### Problem requirements
Read the records and gather each line that includes "pagenum".

### Listed records
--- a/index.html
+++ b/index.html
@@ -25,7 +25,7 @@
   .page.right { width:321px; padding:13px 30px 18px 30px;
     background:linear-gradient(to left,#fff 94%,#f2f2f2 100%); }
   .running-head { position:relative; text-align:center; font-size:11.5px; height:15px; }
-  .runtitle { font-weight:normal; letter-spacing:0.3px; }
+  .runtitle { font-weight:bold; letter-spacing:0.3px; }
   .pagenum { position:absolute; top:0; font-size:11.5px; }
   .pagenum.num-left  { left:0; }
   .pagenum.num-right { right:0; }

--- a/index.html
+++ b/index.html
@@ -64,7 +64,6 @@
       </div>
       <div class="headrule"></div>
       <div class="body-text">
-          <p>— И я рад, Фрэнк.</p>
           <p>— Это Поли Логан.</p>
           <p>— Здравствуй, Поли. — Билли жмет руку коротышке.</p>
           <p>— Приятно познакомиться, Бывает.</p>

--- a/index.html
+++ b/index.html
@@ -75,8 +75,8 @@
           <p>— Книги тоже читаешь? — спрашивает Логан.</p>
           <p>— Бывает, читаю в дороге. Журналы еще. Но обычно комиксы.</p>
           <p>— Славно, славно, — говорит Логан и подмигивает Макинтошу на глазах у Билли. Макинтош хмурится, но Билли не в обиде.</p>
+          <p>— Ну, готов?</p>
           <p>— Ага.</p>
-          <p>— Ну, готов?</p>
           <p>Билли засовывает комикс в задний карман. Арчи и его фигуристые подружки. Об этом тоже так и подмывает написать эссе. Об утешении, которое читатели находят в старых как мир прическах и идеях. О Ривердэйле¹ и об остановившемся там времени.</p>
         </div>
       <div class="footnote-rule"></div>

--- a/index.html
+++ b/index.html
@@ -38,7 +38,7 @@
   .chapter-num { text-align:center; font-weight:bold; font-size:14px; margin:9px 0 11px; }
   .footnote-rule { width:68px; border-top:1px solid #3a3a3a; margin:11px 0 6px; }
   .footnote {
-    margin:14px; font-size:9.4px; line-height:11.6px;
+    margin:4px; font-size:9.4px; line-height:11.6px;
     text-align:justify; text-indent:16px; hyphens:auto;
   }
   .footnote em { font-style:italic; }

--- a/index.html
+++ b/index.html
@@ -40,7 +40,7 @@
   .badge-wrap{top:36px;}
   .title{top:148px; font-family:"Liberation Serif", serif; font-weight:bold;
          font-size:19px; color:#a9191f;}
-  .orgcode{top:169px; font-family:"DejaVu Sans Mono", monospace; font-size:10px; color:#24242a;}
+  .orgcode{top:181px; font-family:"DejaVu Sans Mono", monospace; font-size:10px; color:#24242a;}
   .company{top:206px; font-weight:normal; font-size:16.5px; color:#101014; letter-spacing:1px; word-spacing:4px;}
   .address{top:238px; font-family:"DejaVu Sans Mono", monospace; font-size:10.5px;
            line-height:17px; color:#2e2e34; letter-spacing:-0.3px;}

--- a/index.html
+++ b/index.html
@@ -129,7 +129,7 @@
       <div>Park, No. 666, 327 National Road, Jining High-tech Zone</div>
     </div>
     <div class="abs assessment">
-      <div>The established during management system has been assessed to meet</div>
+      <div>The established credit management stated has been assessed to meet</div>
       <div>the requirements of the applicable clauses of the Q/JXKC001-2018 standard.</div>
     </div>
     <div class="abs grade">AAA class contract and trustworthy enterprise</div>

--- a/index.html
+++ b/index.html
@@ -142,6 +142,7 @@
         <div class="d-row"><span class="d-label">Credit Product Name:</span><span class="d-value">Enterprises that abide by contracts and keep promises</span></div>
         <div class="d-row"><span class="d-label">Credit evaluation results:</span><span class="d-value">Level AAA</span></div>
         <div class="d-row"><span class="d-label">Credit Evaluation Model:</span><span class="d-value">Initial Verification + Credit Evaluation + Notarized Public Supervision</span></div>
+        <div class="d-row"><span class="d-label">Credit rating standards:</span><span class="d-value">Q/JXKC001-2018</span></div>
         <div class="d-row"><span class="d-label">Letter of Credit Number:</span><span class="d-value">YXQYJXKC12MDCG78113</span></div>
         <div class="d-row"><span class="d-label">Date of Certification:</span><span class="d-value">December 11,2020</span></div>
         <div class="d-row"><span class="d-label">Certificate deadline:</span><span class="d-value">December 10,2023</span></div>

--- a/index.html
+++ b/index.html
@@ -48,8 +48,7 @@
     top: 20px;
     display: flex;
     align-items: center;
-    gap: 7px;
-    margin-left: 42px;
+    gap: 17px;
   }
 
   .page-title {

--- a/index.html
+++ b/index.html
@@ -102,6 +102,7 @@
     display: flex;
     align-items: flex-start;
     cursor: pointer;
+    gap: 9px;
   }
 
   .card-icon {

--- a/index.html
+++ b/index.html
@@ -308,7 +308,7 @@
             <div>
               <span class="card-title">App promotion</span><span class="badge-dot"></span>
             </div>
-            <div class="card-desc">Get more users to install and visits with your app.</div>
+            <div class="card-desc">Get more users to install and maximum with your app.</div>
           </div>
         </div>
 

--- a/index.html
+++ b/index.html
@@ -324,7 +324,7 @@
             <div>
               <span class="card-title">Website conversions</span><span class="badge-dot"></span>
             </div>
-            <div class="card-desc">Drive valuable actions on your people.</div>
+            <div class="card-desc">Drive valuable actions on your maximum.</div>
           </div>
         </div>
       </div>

### Result for this exercise
   .pagenum { position:absolute; top:0; font-size:11.5px; }
   .pagenum.num-left  { left:0; }
   .pagenum.num-right { right:0; }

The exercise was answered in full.